Conference: ICLR 2026
OpenReview: https://openreview.net/forum?id=Fte7TOqnQp
Code: To be confirmed
Area: Reinforcement Learning / Multi-Agent Option Discovery
Keywords: Multi-Agent RL, option discovery, joint state abstraction, Fermat states, Graph Laplacian eigenoptions, temporal distance

TL;DR

This paper proposes a relative representation focused on inter-agent relationships for joint state abstraction. It first estimates a "Fermat state" that minimizes team-wide alignment costs, then utilizes dimension-wise temporal distances from each agent to this state as a new representation. Upon this representation, Graph Laplacian eigenoption decomposition is performed to discover a smaller number of highly coordinated multi-agent joint options.

Background & Motivation

Background: In single-agent RL, the option framework (Sutton et al., 1999) utilizes temporally extended actions to act as "shortcuts" between distant regions in the state space, significantly improving exploration and planning. Eigenoptions based on Graph Laplacian eigen-decomposition (Machado et al., 2017) are popular due to their task-agnostic nature and exploration guarantees.
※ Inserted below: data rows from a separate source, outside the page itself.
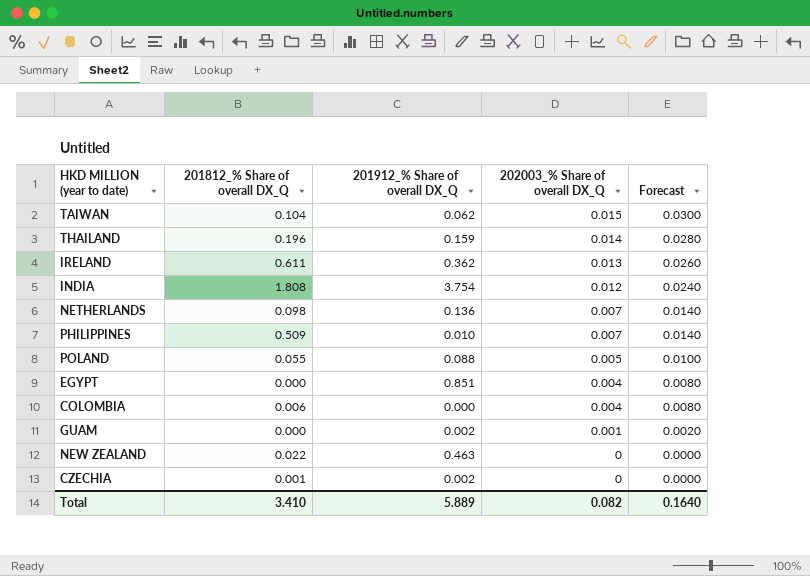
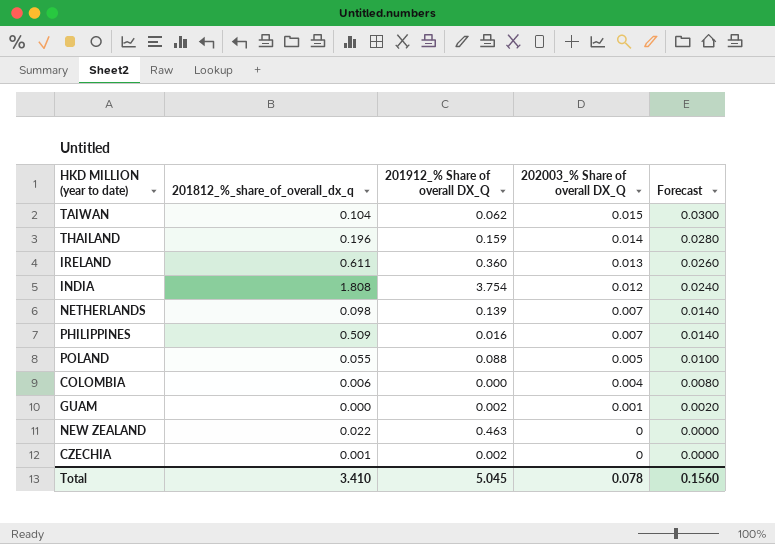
column name: 201812_% Share of overall DX_Q -> 201812_%_share_of_overall_dx_q
row EGYPT: 0.000 | 0.851 | 0.004 | 0.0080 -> none
IRELAND | 201912_% Share of overall DX_Q: 0.362 -> 0.360
NETHERLANDS | 201912_% Share of overall DX_Q: 0.136 -> 0.139
PHILIPPINES | 201912_% Share of overall DX_Q: 0.010 -> 0.016
Total | 201912_% Share of overall DX_Q: 5.889 -> 5.045
Total | 202003_% Share of overall DX_Q: 0.082 -> 0.078
Total | Forecast: 0.1640 -> 0.1560

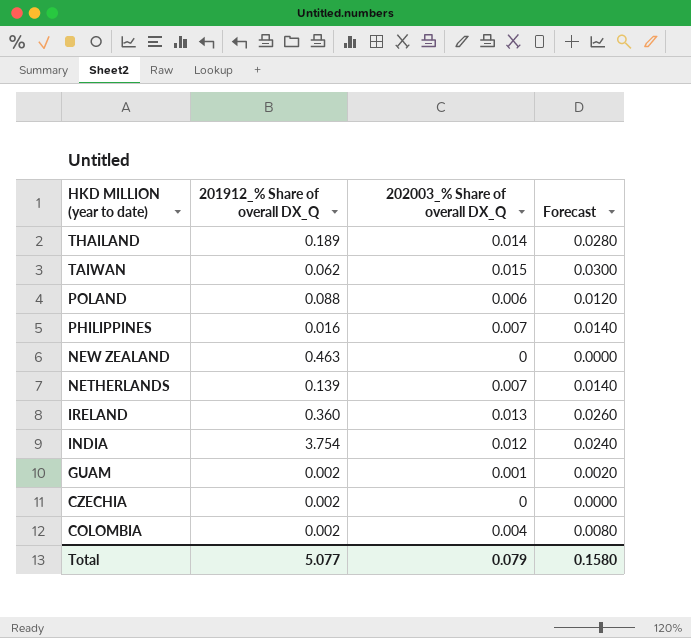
row order: 202003_% Share of overall DX_Q descending -> HKD MILLION (year to date) descending
column 201812_%_share_of_overall_dx_q | position: 2 -> none
THAILAND | 201912_% Share of overall DX_Q: 0.159 -> 0.189
POLAND | 202003_% Share of overall DX_Q: 0.005 -> 0.006
POLAND | Forecast: 0.0100 -> 0.0120
COLOMBIA | 201912_% Share of overall DX_Q: 0.000 -> 0.002
Total | 201912_% Share of overall DX_Q: 5.045 -> 5.077
Total | 202003_% Share of overall DX_Q: 0.078 -> 0.079
Total | Forecast: 0.1560 -> 0.1580

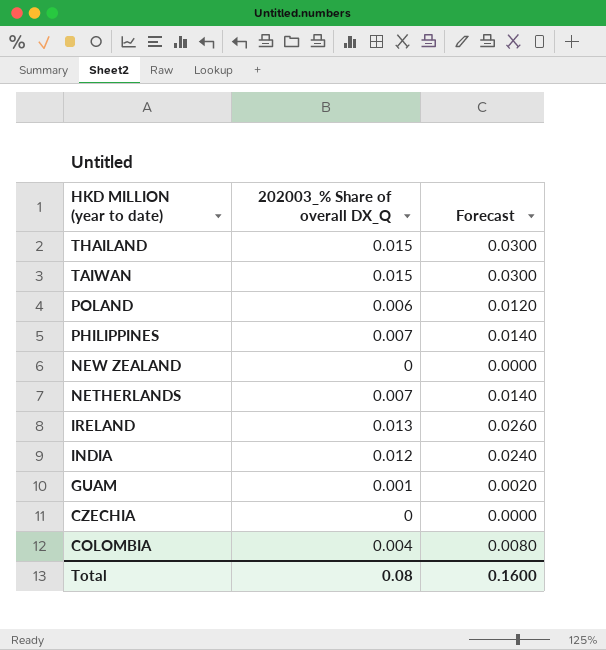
column 201912_% Share of overall DX_Q | position: 2 -> none
THAILAND | 202003_% Share of overall DX_Q: 0.014 -> 0.015
THAILAND | Forecast: 0.0280 -> 0.0300
Total | 202003_% Share of overall DX_Q: 0.079 -> 0.08
Total | Forecast: 0.1580 -> 0.1600

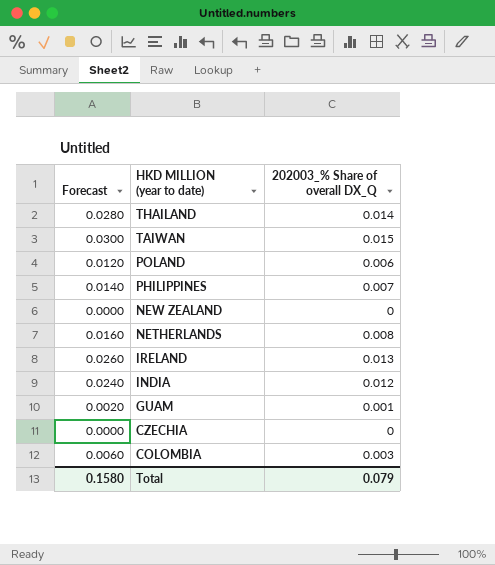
column Forecast | position: 3 -> 1
THAILAND | Forecast: 0.0300 -> 0.0280
THAILAND | 202003_% Share of overall DX_Q: 0.015 -> 0.014
NETHERLANDS | Forecast: 0.0140 -> 0.0160
NETHERLANDS | 202003_% Share of overall DX_Q: 0.007 -> 0.008
COLOMBIA | Forecast: 0.0080 -> 0.0060
COLOMBIA | 202003_% Share of overall DX_Q: 0.004 -> 0.003
Total | Forecast: 0.1600 -> 0.1580
Total | 202003_% Share of overall DX_Q: 0.08 -> 0.079

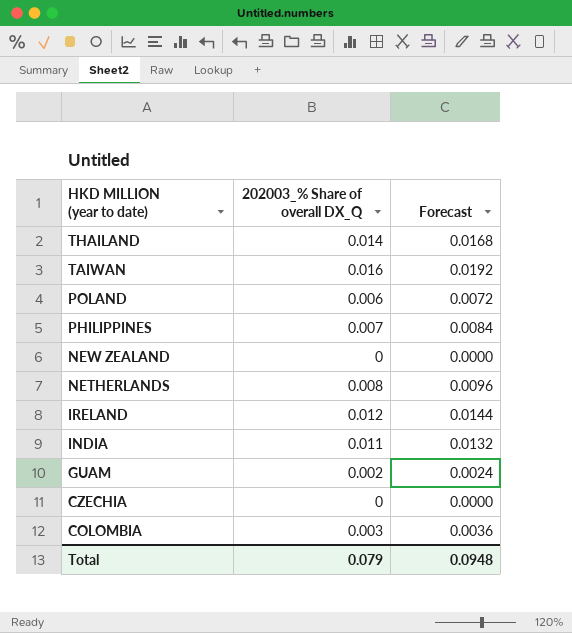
column Forecast | formula: [202003_% Share of overall DX_Q] * 2 -> [202003_% Share of overall DX_Q] * 1.2
column Forecast | position: 1 -> 3
TAIWAN | 202003_% Share of overall DX_Q: 0.015 -> 0.016
IRELAND | 202003_% Share of overall DX_Q: 0.013 -> 0.012
INDIA | 202003_% Share of overall DX_Q: 0.012 -> 0.011
GUAM | 202003_% Share of overall DX_Q: 0.001 -> 0.002
Total | Forecast: 0.1580 -> 0.0948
Limitations of Prior Work: Applying this framework to multi-agent scenarios faces two critical issues. First, the joint state space grows exponentially with the number of agents, and since the number of eigenoptions discovered is roughly twice the number of states, the number of options explodes. Second, current neural approximators for Laplacian eigenvectors are only stable when estimating a few eigenvectors, often missing truly useful options that promote exploration across different time scales.
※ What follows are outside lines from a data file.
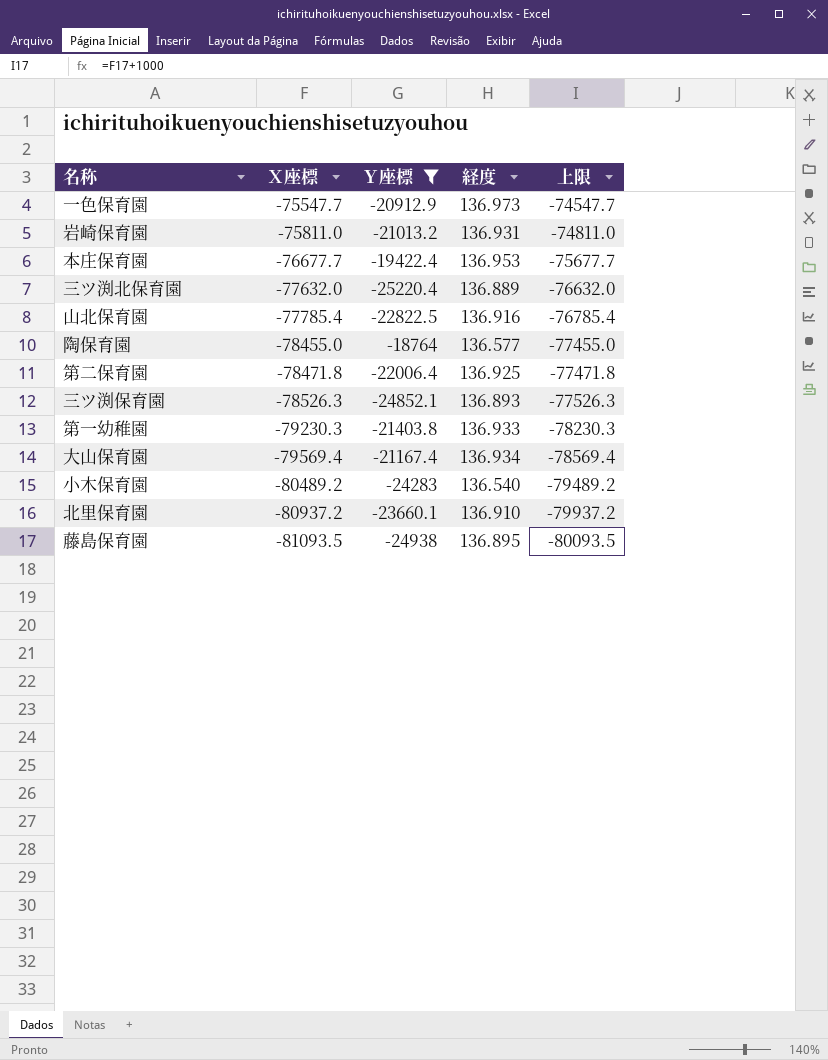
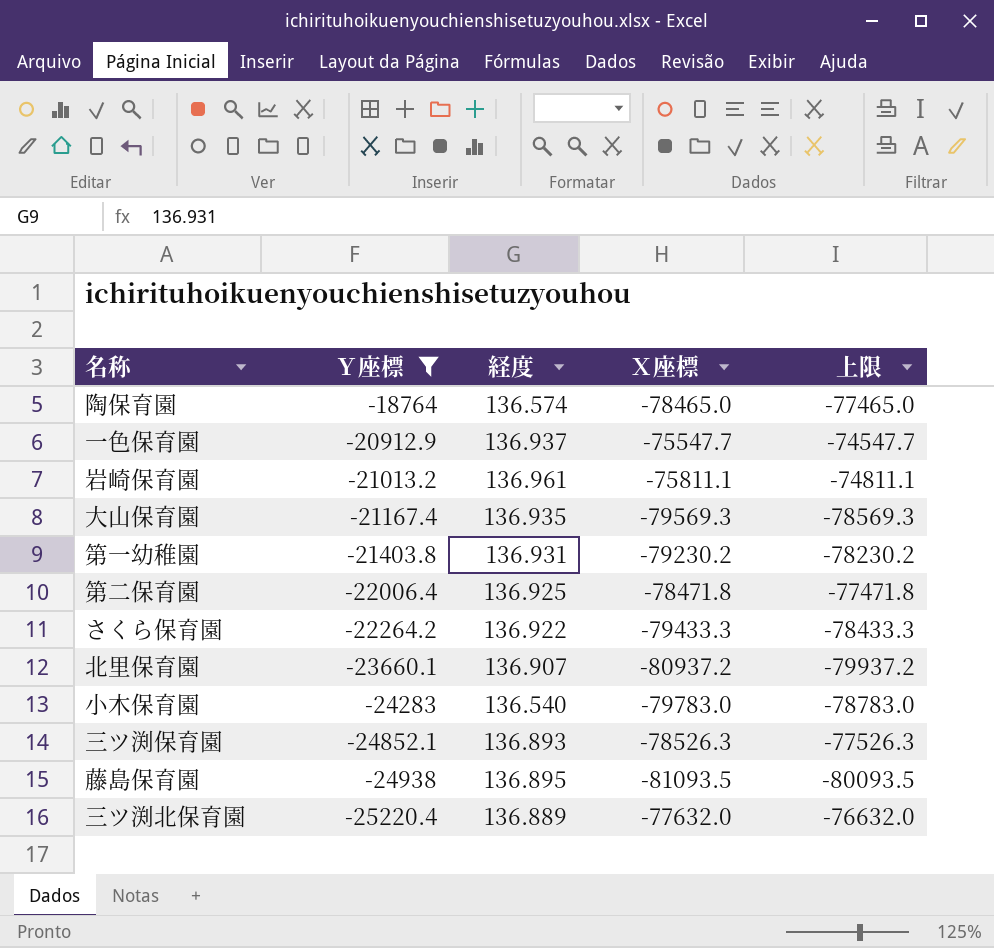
row order: Ｘ座標 descending -> Ｙ座標 descending
column Ｘ座標 | position: 2 -> 4
row 本庄保育園: -76677.7 | -19422.4 | 136.953 | -75677.7 -> none
row 山北保育園: -77785.4 | -22822.5 | 136.916 | -76785.4 -> none
陶保育園 | 経度: 136.577 -> 136.574
陶保育園 | Ｘ座標: -78455.0 -> -78465.0
陶保育園 | 上限: -77455.0 -> -77465.0
一色保育園 | 経度: 136.973 -> 136.937
岩崎保育園 | 経度: 136.931 -> 136.961
岩崎保育園 | Ｘ座標: -75811.0 -> -75811.1
岩崎保育園 | 上限: -74811.0 -> -74811.1
大山保育園 | 経度: 136.934 -> 136.935
大山保育園 | Ｘ座標: -79569.4 -> -79569.3
大山保育園 | 上限: -78569.4 -> -78569.3
第一幼稚園 | 経度: 136.933 -> 136.931
第一幼稚園 | Ｘ座標: -79230.3 -> -79230.2
第一幼稚園 | 上限: -78230.3 -> -78230.2
row さくら保育園: none -> -22264.2 | 136.922 | -79433.3 | -78433.3
北里保育園 | 経度: 136.910 -> 136.907
小木保育園 | Ｘ座標: -80489.2 -> -79783.0
小木保育園 | 上限: -79489.2 -> -78783.0

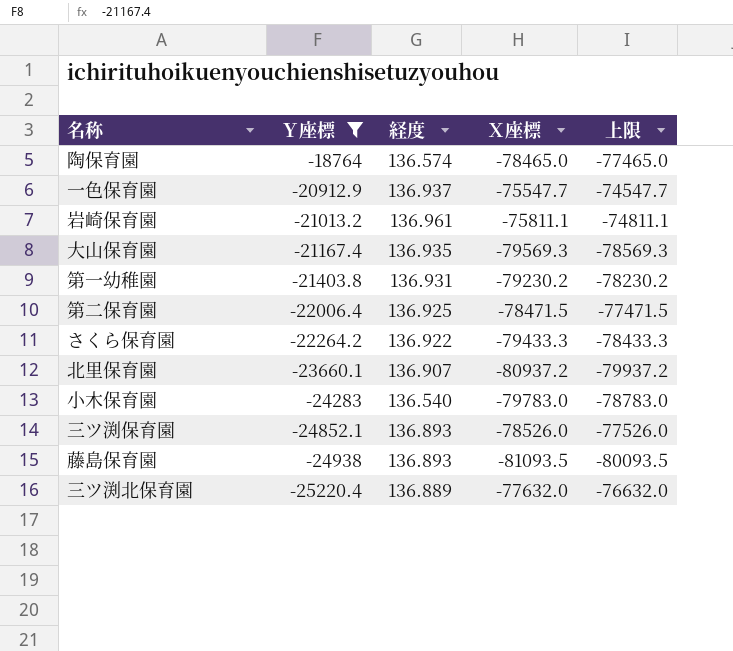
第二保育園 | Ｘ座標: -78471.8 -> -78471.5
第二保育園 | 上限: -77471.8 -> -77471.5
三ツ渕保育園 | Ｘ座標: -78526.3 -> -78526.0
三ツ渕保育園 | 上限: -77526.3 -> -77526.0
藤島保育園 | 経度: 136.895 -> 136.893

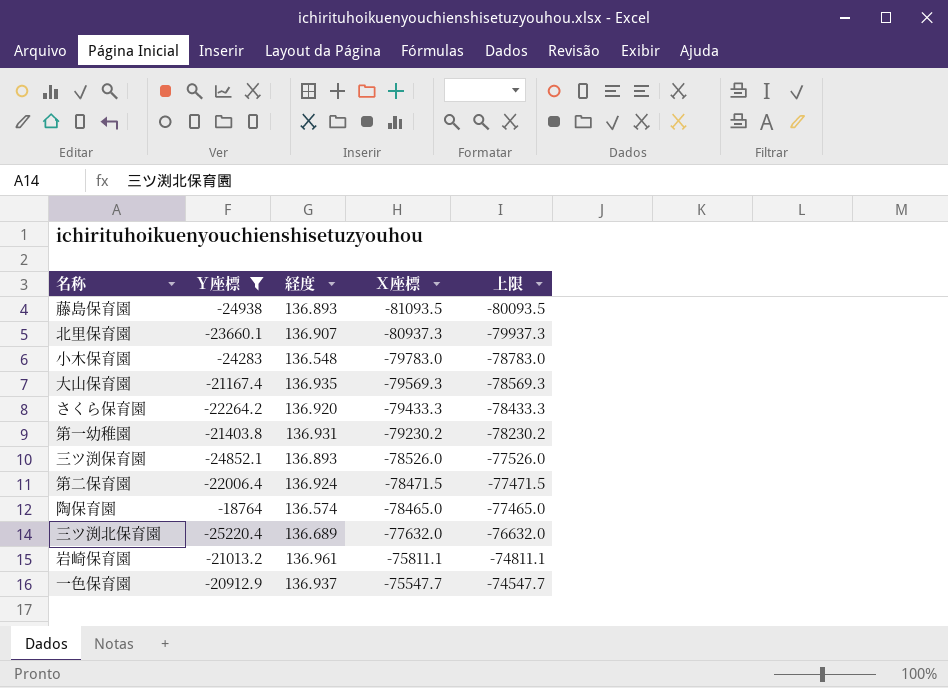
row order: Ｙ座標 descending -> Ｘ座標 ascending
北里保育園 | Ｘ座標: -80937.2 -> -80937.3
北里保育園 | 上限: -79937.2 -> -79937.3
小木保育園 | 経度: 136.540 -> 136.548
さくら保育園 | 経度: 136.922 -> 136.920
第二保育園 | 経度: 136.925 -> 136.924
三ツ渕北保育園 | 経度: 136.889 -> 136.689

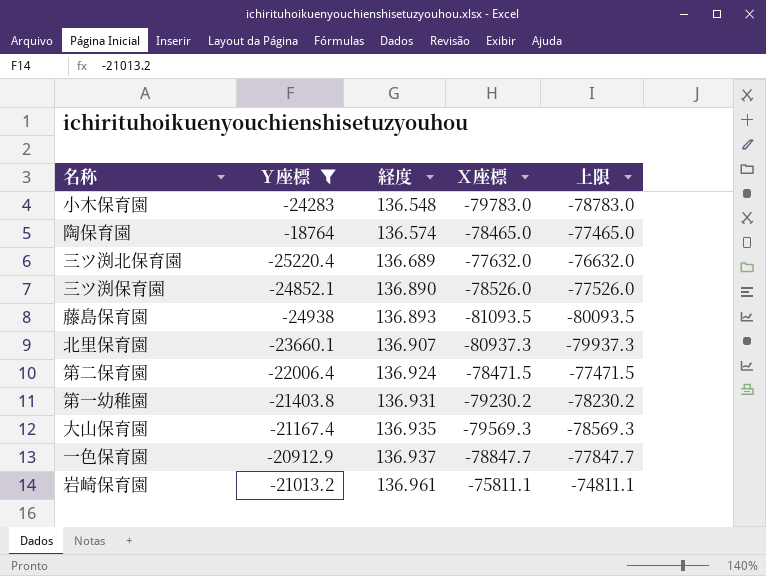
row order: Ｘ座標 ascending -> 経度 ascending
row さくら保育園: -22264.2 | 136.920 | -79433.3 | -78433.3 -> none
三ツ渕保育園 | 経度: 136.893 -> 136.890
一色保育園 | Ｘ座標: -75547.7 -> -78847.7
一色保育園 | 上限: -74547.7 -> -77847.7

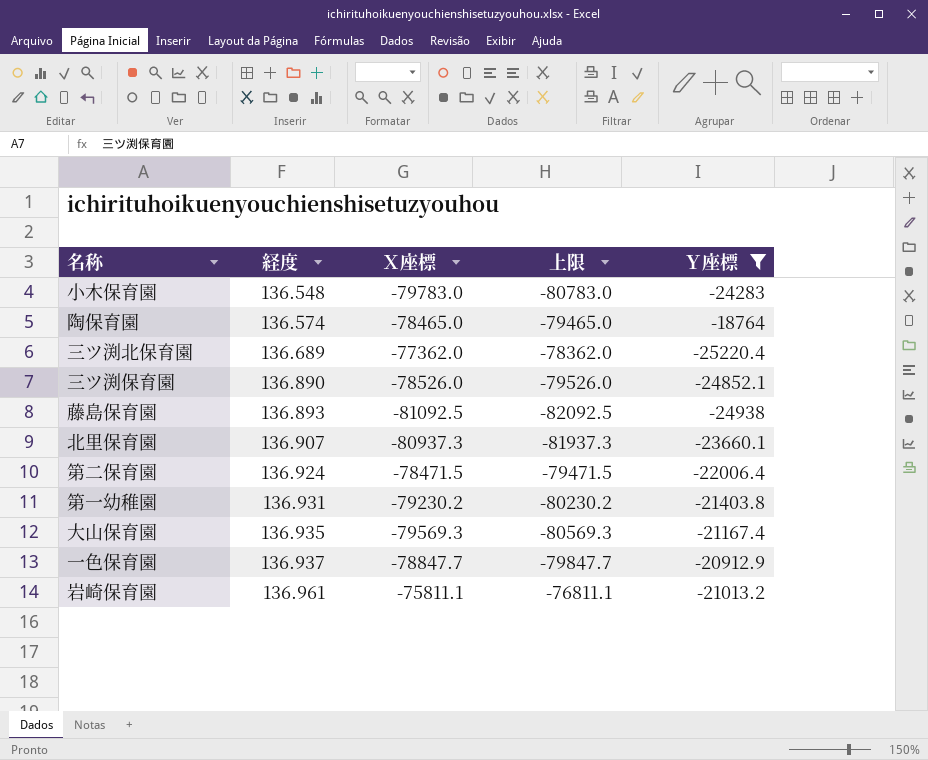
column 上限 | formula: [Ｘ座標] + 1000 -> [Ｘ座標] - 1000
column Ｙ座標 | position: 2 -> 5
三ツ渕北保育園 | Ｘ座標: -77632.0 -> -77362.0
藤島保育園 | Ｘ座標: -81093.5 -> -81092.5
Key Challenge: Existing multi-agent option discovery methods (e.g., those based on Kronecker products, Chen et al., 2022) tend to decompose joint behaviors into loosely coupled or fully independent individual behaviors to bypass exponential explosion—coordination only occurs at the "option selection" level, while the option policies themselves do not express collaboration. This sacrifices coordination for computability, leaving the discovery of strongly coordinated behaviors unresolved.

Goal: To compress the joint state space while focusing the discovery process on how relationships between agents change, thereby controlling the number of options while enabling the emergence of strongly coordinated joint behaviors.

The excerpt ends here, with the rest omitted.